Exercise brief:
Write out each record in full and exactly as given. Skip any pictures.

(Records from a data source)
───

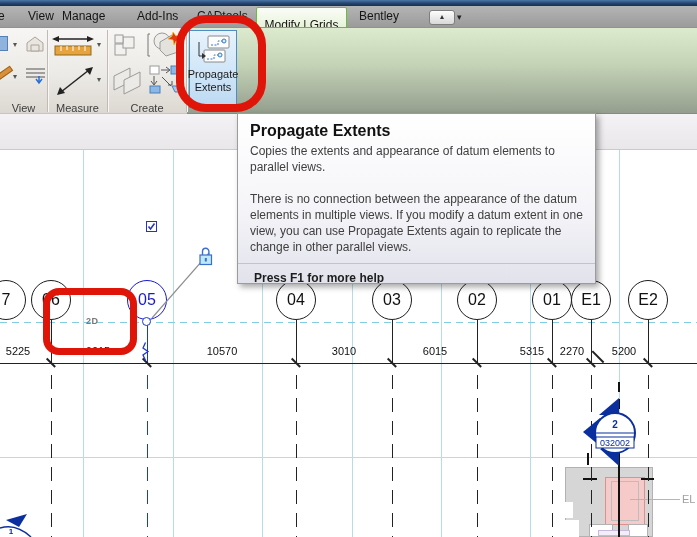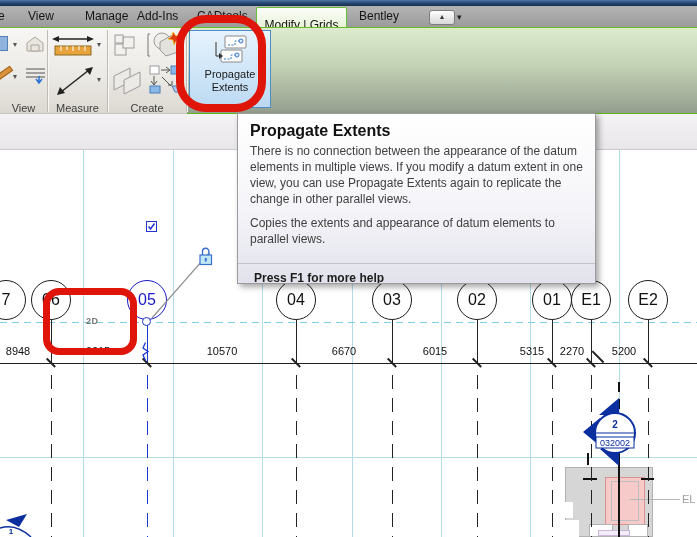"Manage" span.tab { left: 85px -> 62px }
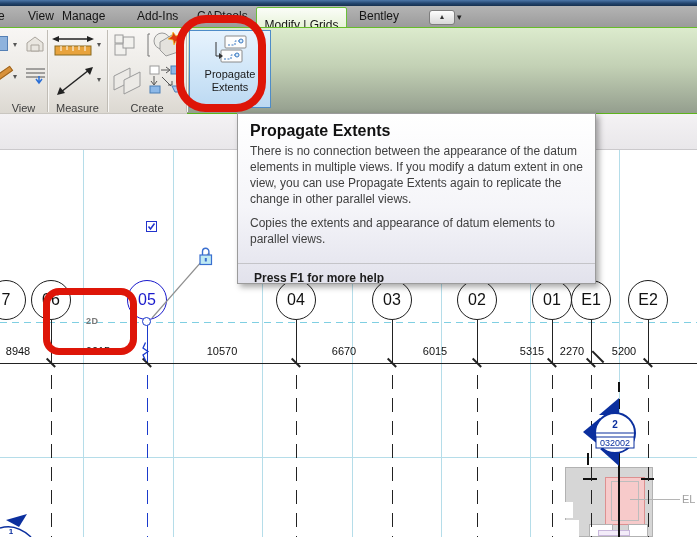"Propagate" .prop-btn { width: 82px -> 48px }
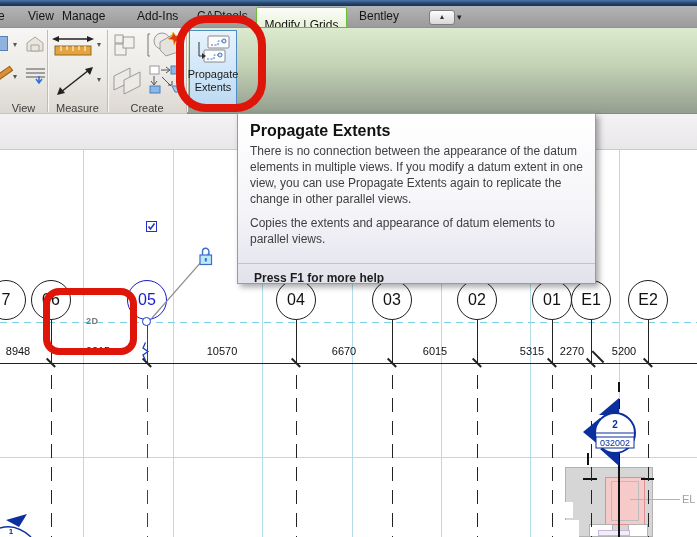"There is no connection between" p.tt-p { order: before "Copies the extents and appearance" -> after "Copies the extents and appearance" }
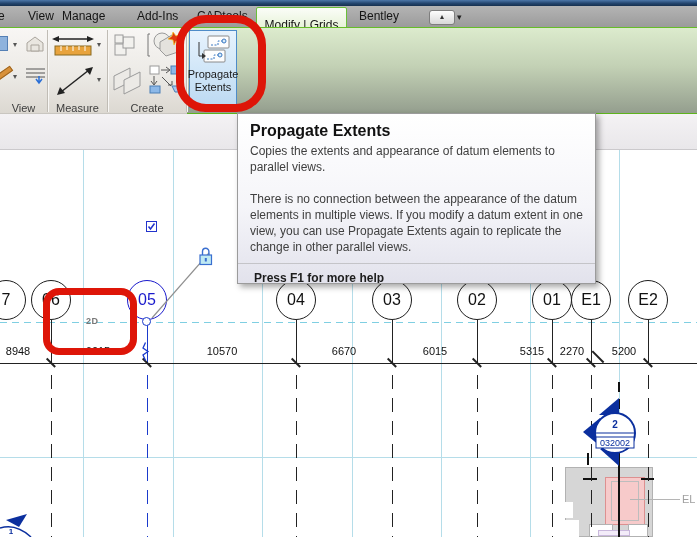"8948" span.dimtext { text: 8948 -> 5225 }
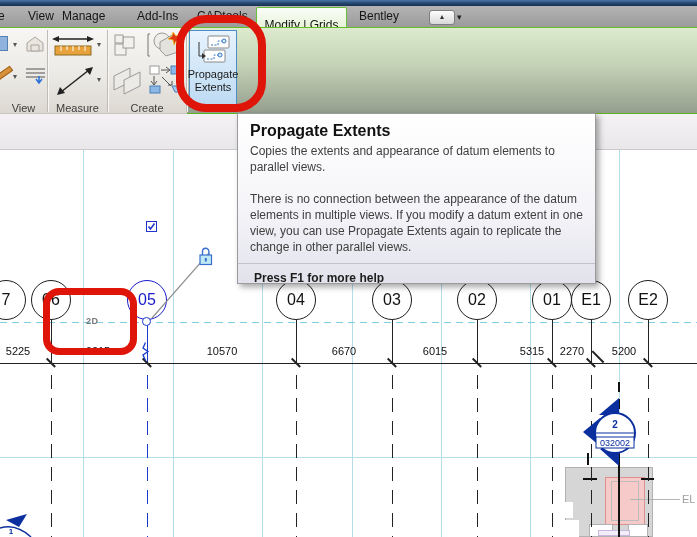"6670" span.dimtext { text: 6670 -> 3010 }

───

Reply to the task:
"Manage" span.tab { left: 85px -> 62px }
"Propagate" .prop-btn { width: 82px -> 48px }
"There is no connection between" p.tt-p { order: before "Copies the extents and appearance" -> after "Copies the extents and appearance" }
"8948" span.dimtext { text: 8948 -> 5225 }
"6670" span.dimtext { text: 6670 -> 3010 }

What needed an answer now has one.